There is one span to output from the data below: the lines starting at the line with "- Europos Sąjungos" and ending at the line with "- 4.1. Atsakingas". Output it exactly, ends included, nothing more.

Data provided:
--- START ---

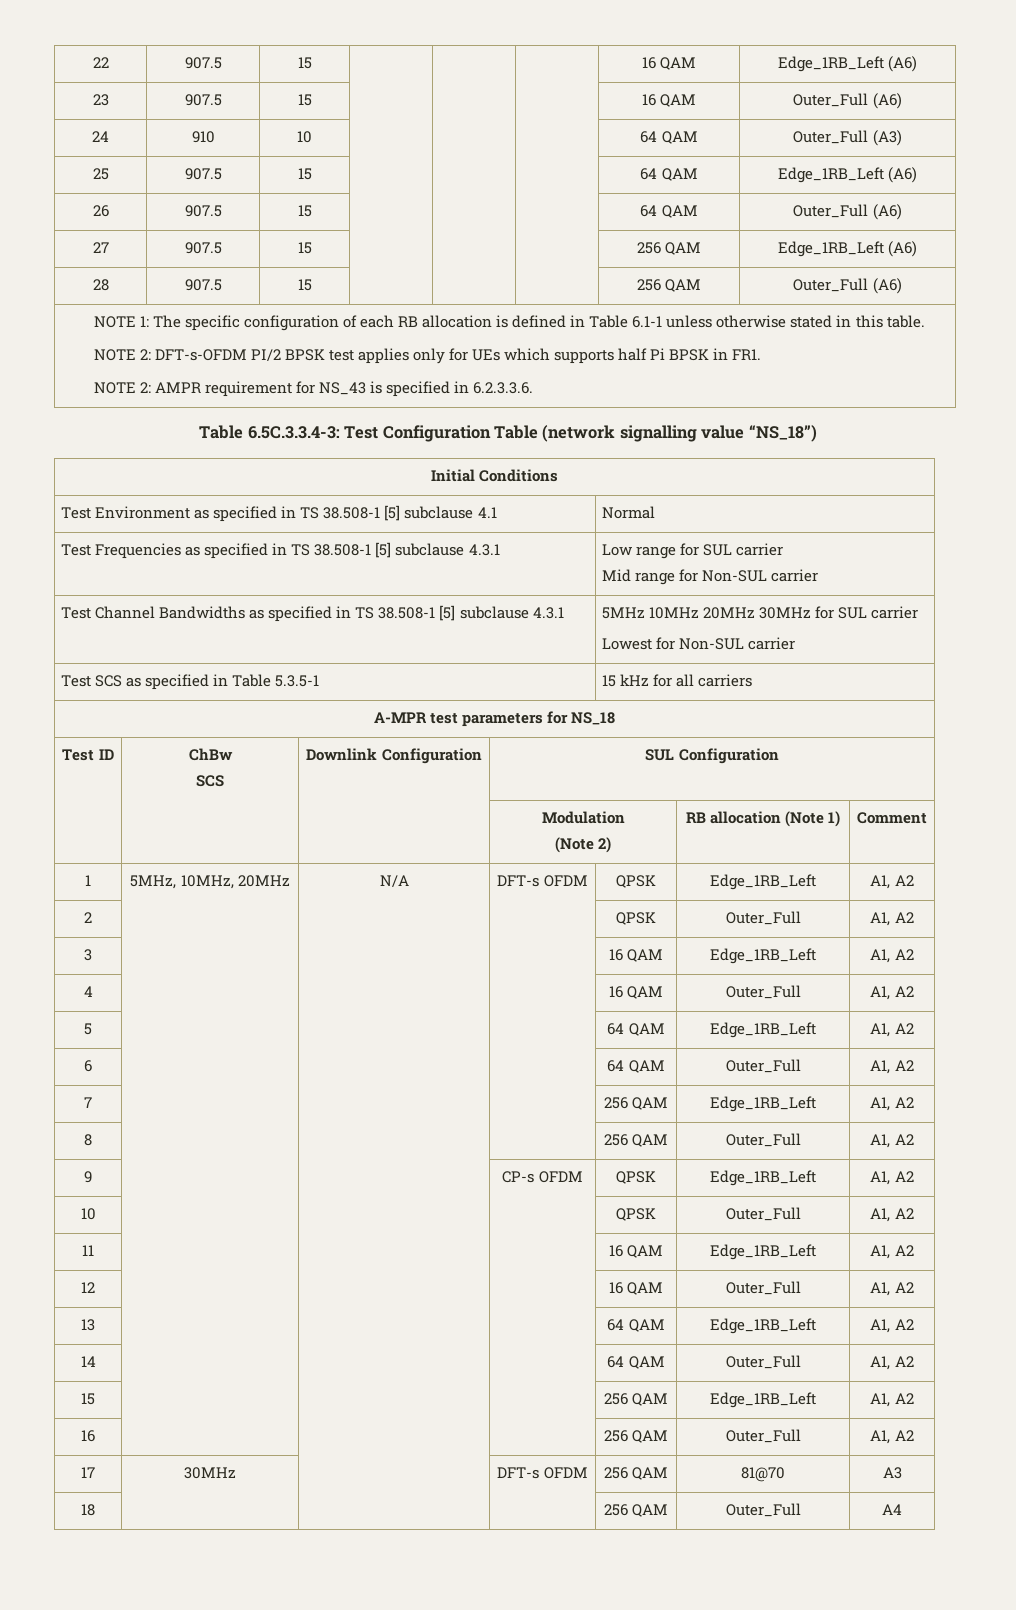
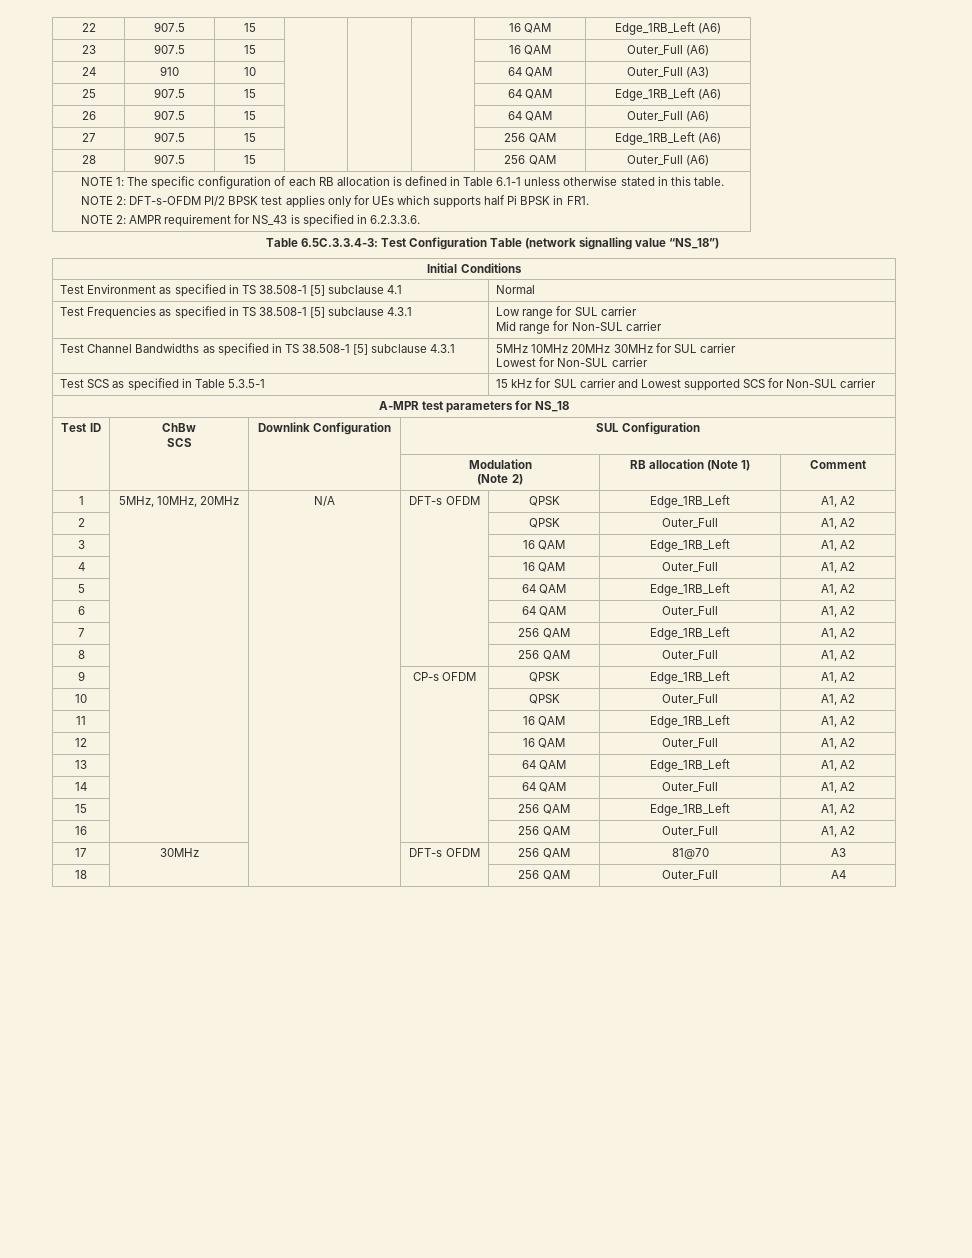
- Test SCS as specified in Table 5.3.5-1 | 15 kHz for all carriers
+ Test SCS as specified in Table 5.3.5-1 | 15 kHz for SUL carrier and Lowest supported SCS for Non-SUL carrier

--- END ---
--- START ---

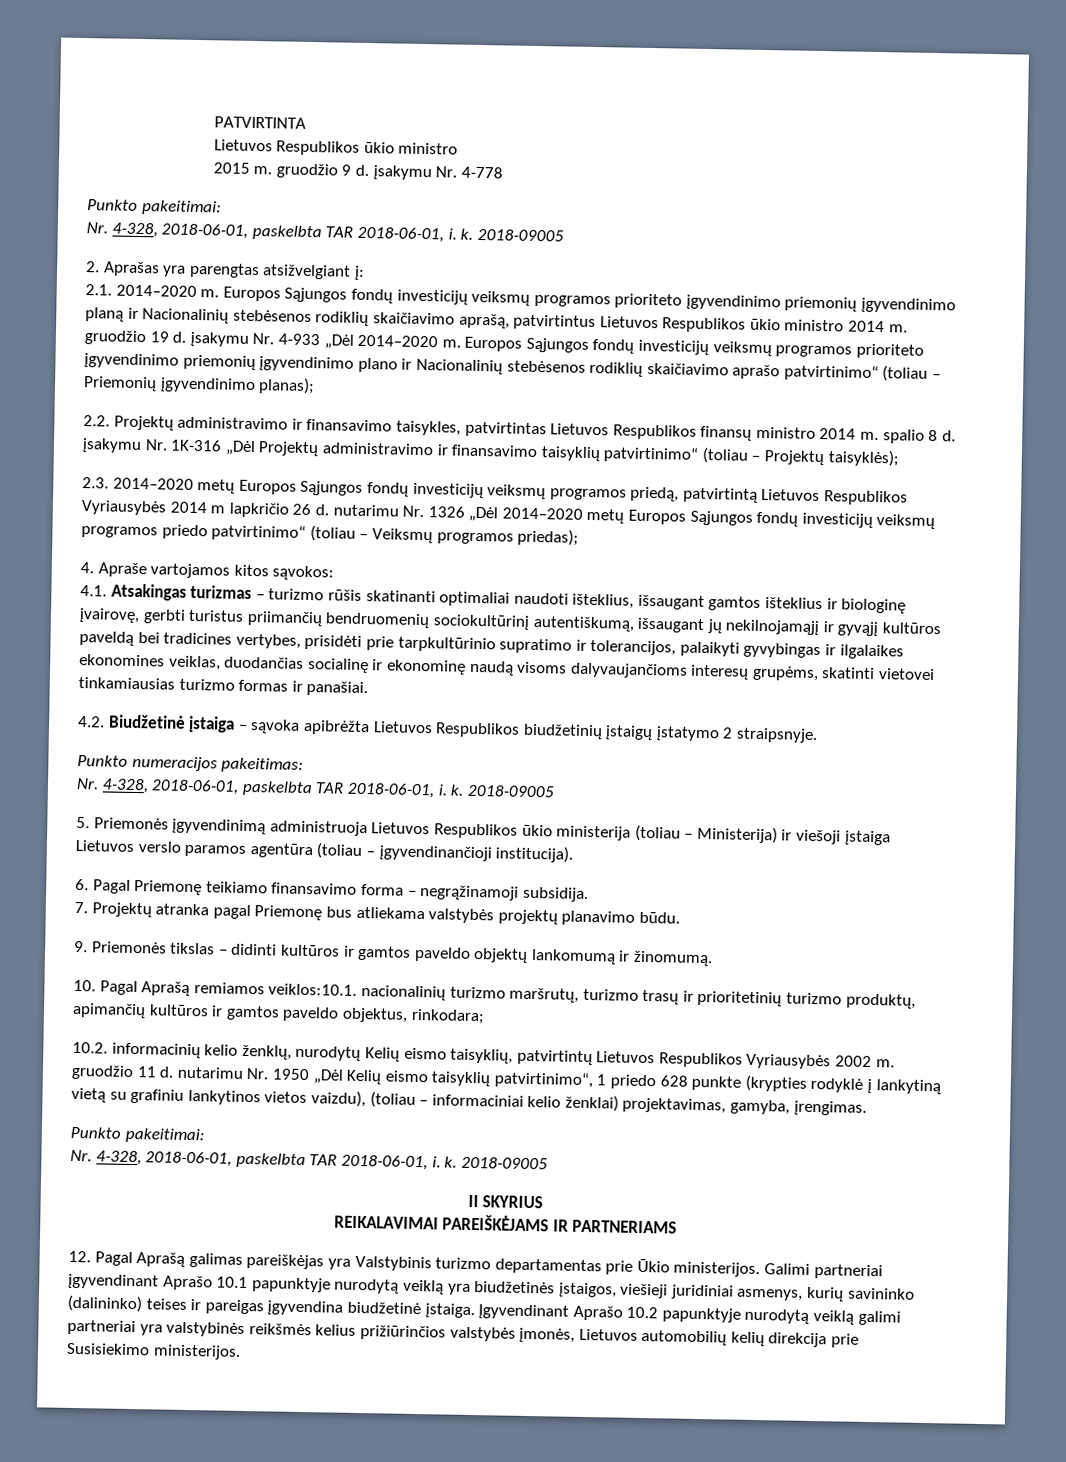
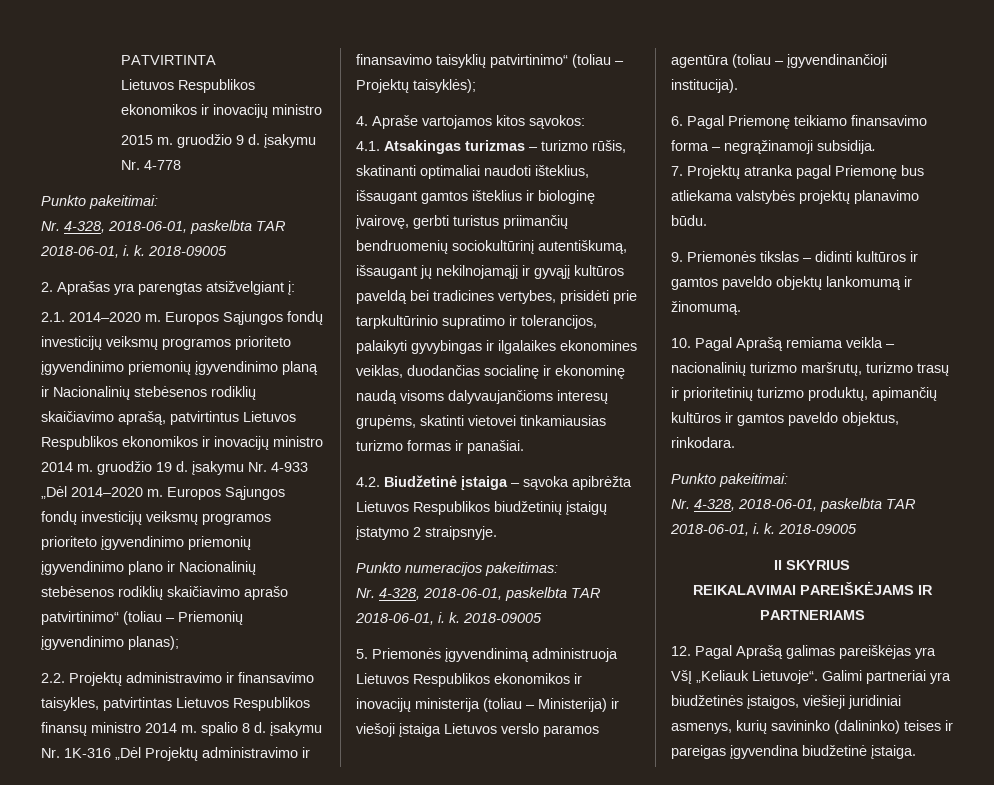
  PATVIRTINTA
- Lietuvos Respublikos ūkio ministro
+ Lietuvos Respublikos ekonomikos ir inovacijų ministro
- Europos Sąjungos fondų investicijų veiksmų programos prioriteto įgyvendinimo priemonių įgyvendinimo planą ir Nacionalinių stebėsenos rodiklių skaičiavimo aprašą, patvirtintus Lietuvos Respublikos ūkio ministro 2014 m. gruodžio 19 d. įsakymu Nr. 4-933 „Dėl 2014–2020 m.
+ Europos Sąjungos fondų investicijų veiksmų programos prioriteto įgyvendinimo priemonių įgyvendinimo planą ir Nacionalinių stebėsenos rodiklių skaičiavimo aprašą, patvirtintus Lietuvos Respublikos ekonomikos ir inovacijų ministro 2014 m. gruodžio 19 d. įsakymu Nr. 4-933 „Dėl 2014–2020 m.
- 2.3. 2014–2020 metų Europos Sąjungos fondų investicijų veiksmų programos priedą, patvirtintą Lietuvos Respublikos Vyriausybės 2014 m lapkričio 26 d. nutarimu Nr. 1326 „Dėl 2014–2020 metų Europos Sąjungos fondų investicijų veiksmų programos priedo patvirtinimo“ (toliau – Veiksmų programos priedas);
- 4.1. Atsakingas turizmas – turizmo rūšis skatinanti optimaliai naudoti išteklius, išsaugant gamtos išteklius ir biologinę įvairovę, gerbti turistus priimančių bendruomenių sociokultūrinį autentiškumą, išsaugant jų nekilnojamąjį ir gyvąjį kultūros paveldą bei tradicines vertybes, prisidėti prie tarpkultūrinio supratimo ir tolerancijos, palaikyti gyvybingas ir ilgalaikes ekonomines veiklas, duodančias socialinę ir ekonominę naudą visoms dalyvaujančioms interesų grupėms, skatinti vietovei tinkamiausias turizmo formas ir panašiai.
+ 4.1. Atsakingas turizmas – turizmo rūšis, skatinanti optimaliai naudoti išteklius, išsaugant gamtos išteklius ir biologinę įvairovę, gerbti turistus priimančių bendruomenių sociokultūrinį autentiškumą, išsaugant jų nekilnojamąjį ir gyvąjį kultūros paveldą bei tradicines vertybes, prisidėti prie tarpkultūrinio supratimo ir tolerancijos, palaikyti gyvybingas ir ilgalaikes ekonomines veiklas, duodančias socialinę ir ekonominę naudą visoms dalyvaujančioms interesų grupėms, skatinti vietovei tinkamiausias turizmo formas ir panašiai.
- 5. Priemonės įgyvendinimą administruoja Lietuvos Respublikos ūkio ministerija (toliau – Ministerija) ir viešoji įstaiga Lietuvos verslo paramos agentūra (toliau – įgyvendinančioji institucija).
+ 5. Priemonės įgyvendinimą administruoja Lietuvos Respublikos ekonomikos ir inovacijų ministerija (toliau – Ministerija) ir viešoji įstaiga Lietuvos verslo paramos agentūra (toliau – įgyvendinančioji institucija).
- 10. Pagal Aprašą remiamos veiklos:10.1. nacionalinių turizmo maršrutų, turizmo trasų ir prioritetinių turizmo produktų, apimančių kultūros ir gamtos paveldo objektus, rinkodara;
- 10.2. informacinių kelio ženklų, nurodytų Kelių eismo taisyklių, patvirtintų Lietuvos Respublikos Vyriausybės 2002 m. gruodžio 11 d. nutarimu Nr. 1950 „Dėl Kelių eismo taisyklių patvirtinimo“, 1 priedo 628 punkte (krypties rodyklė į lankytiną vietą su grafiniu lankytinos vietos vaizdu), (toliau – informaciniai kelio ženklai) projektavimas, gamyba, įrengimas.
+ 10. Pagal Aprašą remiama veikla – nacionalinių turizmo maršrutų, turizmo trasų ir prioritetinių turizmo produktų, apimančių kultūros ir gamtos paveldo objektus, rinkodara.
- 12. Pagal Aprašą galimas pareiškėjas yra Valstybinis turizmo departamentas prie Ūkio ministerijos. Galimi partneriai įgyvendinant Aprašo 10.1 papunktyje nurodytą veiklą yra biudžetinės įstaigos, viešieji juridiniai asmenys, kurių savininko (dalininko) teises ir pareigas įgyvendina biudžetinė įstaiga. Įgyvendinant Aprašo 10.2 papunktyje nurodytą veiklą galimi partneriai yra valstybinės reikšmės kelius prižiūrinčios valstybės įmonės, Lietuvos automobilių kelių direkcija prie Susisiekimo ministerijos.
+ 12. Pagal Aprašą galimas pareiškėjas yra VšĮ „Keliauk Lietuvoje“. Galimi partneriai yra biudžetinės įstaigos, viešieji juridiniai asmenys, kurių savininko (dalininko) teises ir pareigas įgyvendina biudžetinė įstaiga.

--- END ---
--- START ---

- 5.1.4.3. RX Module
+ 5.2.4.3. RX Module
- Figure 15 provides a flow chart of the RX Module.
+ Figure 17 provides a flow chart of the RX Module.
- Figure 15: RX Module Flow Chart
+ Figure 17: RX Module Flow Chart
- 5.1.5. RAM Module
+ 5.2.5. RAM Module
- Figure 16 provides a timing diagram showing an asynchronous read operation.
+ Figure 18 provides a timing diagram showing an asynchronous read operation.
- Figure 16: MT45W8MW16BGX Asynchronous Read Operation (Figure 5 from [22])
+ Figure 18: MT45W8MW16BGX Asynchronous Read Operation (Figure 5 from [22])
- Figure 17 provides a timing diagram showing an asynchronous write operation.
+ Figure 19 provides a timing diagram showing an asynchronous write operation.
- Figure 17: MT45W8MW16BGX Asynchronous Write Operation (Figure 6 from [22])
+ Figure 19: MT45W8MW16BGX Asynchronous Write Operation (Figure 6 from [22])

--- END ---

Result:
- Europos Sąjungos fondų investicijų veiksmų programos prioriteto įgyvendinimo priemonių įgyvendinimo planą ir Nacionalinių stebėsenos rodiklių skaičiavimo aprašą, patvirtintus Lietuvos Respublikos ūkio ministro 2014 m. gruodžio 19 d. įsakymu Nr. 4-933 „Dėl 2014–2020 m.
+ Europos Sąjungos fondų investicijų veiksmų programos prioriteto įgyvendinimo priemonių įgyvendinimo planą ir Nacionalinių stebėsenos rodiklių skaičiavimo aprašą, patvirtintus Lietuvos Respublikos ekonomikos ir inovacijų ministro 2014 m. gruodžio 19 d. įsakymu Nr. 4-933 „Dėl 2014–2020 m.
- 2.3. 2014–2020 metų Europos Sąjungos fondų investicijų veiksmų programos priedą, patvirtintą Lietuvos Respublikos Vyriausybės 2014 m lapkričio 26 d. nutarimu Nr. 1326 „Dėl 2014–2020 metų Europos Sąjungos fondų investicijų veiksmų programos priedo patvirtinimo“ (toliau – Veiksmų programos priedas);
- 4.1. Atsakingas turizmas – turizmo rūšis skatinanti optimaliai naudoti išteklius, išsaugant gamtos išteklius ir biologinę įvairovę, gerbti turistus priimančių bendruomenių sociokultūrinį autentiškumą, išsaugant jų nekilnojamąjį ir gyvąjį kultūros paveldą bei tradicines vertybes, prisidėti prie tarpkultūrinio supratimo ir tolerancijos, palaikyti gyvybingas ir ilgalaikes ekonomines veiklas, duodančias socialinę ir ekonominę naudą visoms dalyvaujančioms interesų grupėms, skatinti vietovei tinkamiausias turizmo formas ir panašiai.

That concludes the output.